Arja Keski-Nummi. Manus – “The Worst Angels of Our Nature” 

Apr 29, 2016

The PNG Supreme Court decision has again thrown into stark relief the bankrupt nature of Australia’s asylum policy and the disingenuous way that both sides use trite slogans such as “ saving lives” and not “starting up the people smuggling business” as justification for their cynical and inhumane policies.

People working with asylum seekers and who have processed and resettled refuges from within and outside of Australia have all urged Australian political parties to find a way to return to a bipartisan policy based on treating all people with dignity and common human decency, even if in the end they are not found to be refugees. But this has fallen on deaf ears.

Despite many experienced commentators in the past day offering reasonable policy advice and approach it is clear from the statements of both parties that they will not take such advice.

The scene has been set. Cynical political calculations ahead of a July election trump good policy or treating people humanely. Indeed, one could argue that there is a de facto bipartisan policy – one based on cruelty and selfishly inward looking in its intent.

Asylum policy does not change many votes, handling the economy, education, health and industrial relations does. However the Government knows it does them little harm to raise the spectre of uncontrolled boats. Equally the Opposition is stuck in its defence of its decision to reopen offshore processing centres and then, in the heat of an election campaign in 2013, to extend that to no resettlement in Australia.

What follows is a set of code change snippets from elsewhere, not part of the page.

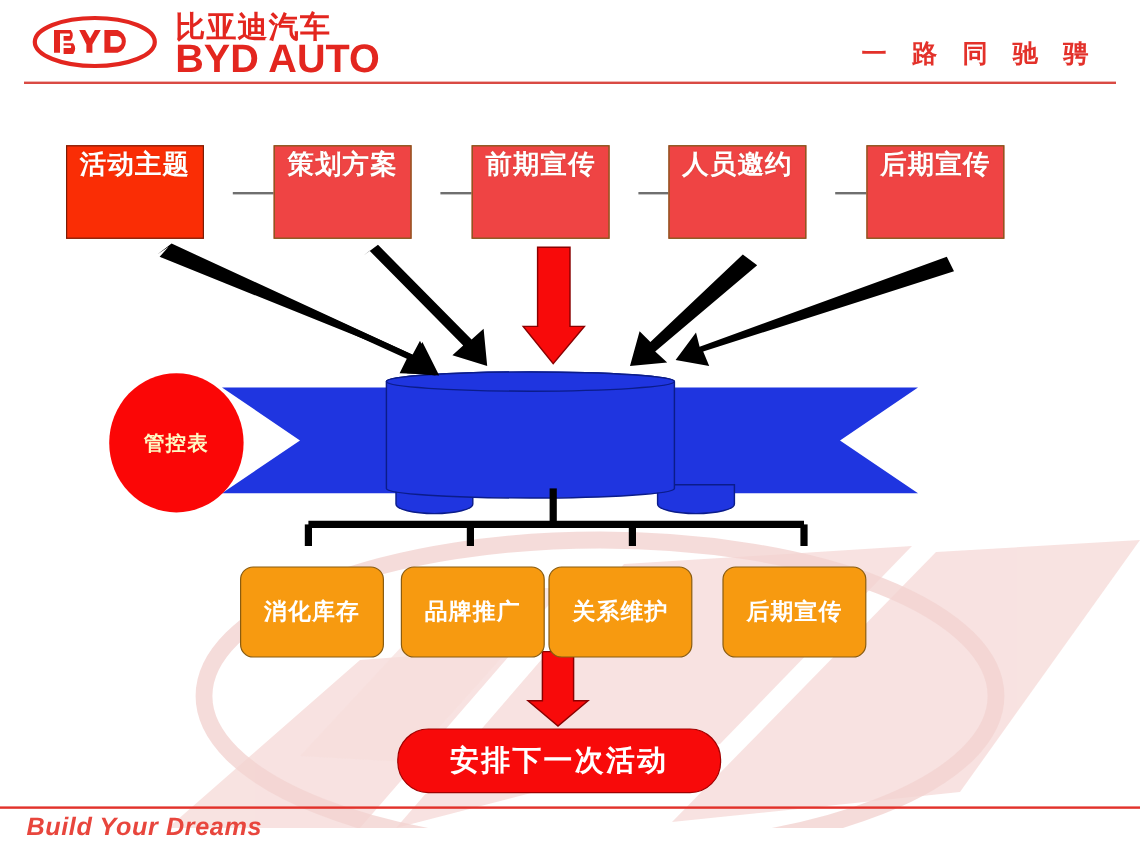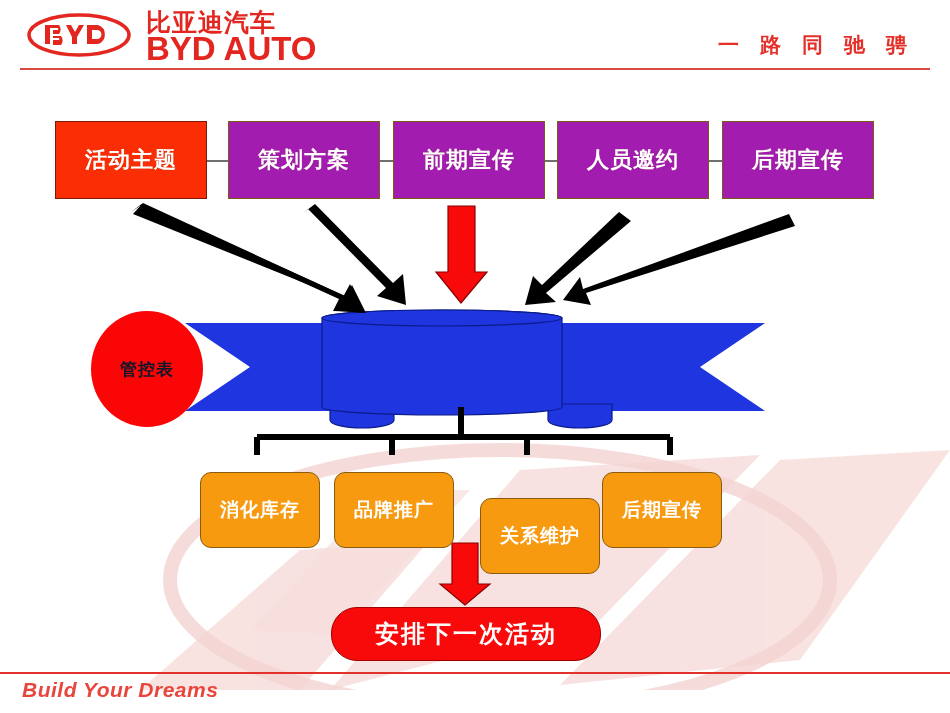--- a/index.html
+++ b/index.html
@@ -70,32 +70,32 @@
   }
 
   
   #connectors{
     position:absolute;left:0;top:0;width:950px;height:713px;
     z-index:2;pointer-events:none;
   }
 
   
   .topbox{
-    position:absolute;top:121px;height:78px;width:152px;
+    position:absolute;top:121px;height:78px;width:115px;
     border:1px solid #7a5a18;
     box-sizing:border-box;
-    display:flex;align-items:center;justify-content:center;
+    display:flex;justify-content:center;
     font-family:"DejaVu Sans","Liberation Sans",sans-serif;
     font-size:22px;font-weight:bold;color:#ffffff;
     letter-spacing:1px;
     text-shadow:0 0 1px rgba(120,60,0,.35);
     z-index:4;
   }
   .topbox.accent{background:#fa2d05;border-color:#7a1c05;}
-  .topbox.plain{background:#a21caf;}
+  .topbox.plain{background:#ef4444;}
 
   .hconn{
     position:absolute;top:160px;height:2px;background:#6f6f6f;z-index:3;
   }
   #banner-title{
     position:absolute;left:0;top:296px;width:950px;height:130px;
     display:flex;align-items:center;justify-content:center;
     z-index:4;pointer-events:none;
   }
   #banner-title span{
@@ -112,21 +112,21 @@
   
   #ctrl-circle{
     position:absolute;left:91px;top:311px;width:112px;height:116px;
     border-radius:50%;
     background:#fb0606;
     z-index:5;
     display:flex;align-items:center;justify-content:center;
   }
   #ctrl-circle span{
     font-family:Liberation Serif, serif;
-    font-size:17px;font-weight:bold;color:#0f172a;letter-spacing:1px;
+    font-size:17px;font-weight:bold;color:#fef9c3;letter-spacing:1px;
   }
 
   
   .botbox{
     position:absolute;top:472px;height:76px;width:120px;
     background:#f79a10;
     border:1.5px solid #8a5c10;
     border-radius:11px;
     box-sizing:border-box;
     display:flex;align-items:center;justify-content:center;
@@ -265,21 +265,21 @@
   <div id="ctrl-circle">
     <span>管控表</span>
   </div>
 
   <div class="botbox" style="left:200px;">
       <span>消化库存</span>
     </div>
   <div class="botbox" style="left:334px;">
       <span>品牌推广</span>
     </div>
-  <div class="botbox" style="left:480px;margin-top:26px;">
+  <div class="botbox" style="left:457px;">
       <span>关系维护</span>
     </div>
   <div class="botbox" style="left:602px;">
       <span>后期宣传</span>
     </div>
 
   <div id="final-pill">
     <span>安排下一次活动</span>
   </div>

This seismic shift in Australia’s asylum policies and its abrogation of any moral responsibility towards people who have reached its territory is deeply troubling. It is not clear that this genie can easily be put back into the lamp.

This unseemly debate sits uncomfortably with anyone who actually looks outward – we live in a interconnected world, more than ever people are on the move because of diminishing economic opportunities, civil war and other conflicts, environmental degradation and exploitation and a combination of all of these factors in any one cohort.

We should not be squabbling over 800 men stuck on Manus, shifting the responsibility to PNG and offering to throw money in their direction to make the problem go away. There are perfectly reasonable and common sense approaches to resolving the status of all those on Manus. The Howard government did just this with the remaining Nauru population in 2005-6.

There are over 50 million displaced people globally, Australia’s issues with asylum seekers does not amount to a hill of beans – so focused are we on Manus and Nauru that we have not yet honoured our small commitment to resettling Syrian refugees from the Middle East.

Both parties could make a difference by agreeing to take a reasonable bipartisan approach by working to resettle people found to be refugees and building a stronger regional cooperation framework – taking the politics out of an issue that demeans us all.

But this will not happen, because both major parties are focused on narrow, immediate political gain.

Arja Keski-Nummi was formerly First Assistant Secretary in the Department of Immigration and Citizenship. Her primary responsibility was in the field of humanitarian and refugee programs.